Exercise
The output should be every line below that includes the word "border".

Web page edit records

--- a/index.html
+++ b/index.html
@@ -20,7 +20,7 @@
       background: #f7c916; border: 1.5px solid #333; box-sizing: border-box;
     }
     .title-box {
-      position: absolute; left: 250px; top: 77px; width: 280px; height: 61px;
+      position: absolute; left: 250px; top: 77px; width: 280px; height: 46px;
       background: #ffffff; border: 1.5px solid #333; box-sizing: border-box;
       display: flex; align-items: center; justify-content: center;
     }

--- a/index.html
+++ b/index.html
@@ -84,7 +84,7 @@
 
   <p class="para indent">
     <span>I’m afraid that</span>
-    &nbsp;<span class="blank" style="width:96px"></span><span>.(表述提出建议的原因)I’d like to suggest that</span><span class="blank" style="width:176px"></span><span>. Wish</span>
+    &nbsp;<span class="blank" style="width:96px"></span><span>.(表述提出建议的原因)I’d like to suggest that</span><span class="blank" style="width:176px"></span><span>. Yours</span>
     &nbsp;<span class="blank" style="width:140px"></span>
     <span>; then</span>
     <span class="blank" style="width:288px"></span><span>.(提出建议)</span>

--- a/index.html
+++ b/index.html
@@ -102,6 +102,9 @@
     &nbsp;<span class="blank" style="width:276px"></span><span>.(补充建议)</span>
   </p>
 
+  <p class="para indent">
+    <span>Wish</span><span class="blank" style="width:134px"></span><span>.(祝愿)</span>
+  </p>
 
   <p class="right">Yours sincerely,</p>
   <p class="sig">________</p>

Answer section
       background: #f7c916; border: 1.5px solid #333; box-sizing: border-box;
       background: #ffffff; border: 1.5px solid #333; box-sizing: border-box;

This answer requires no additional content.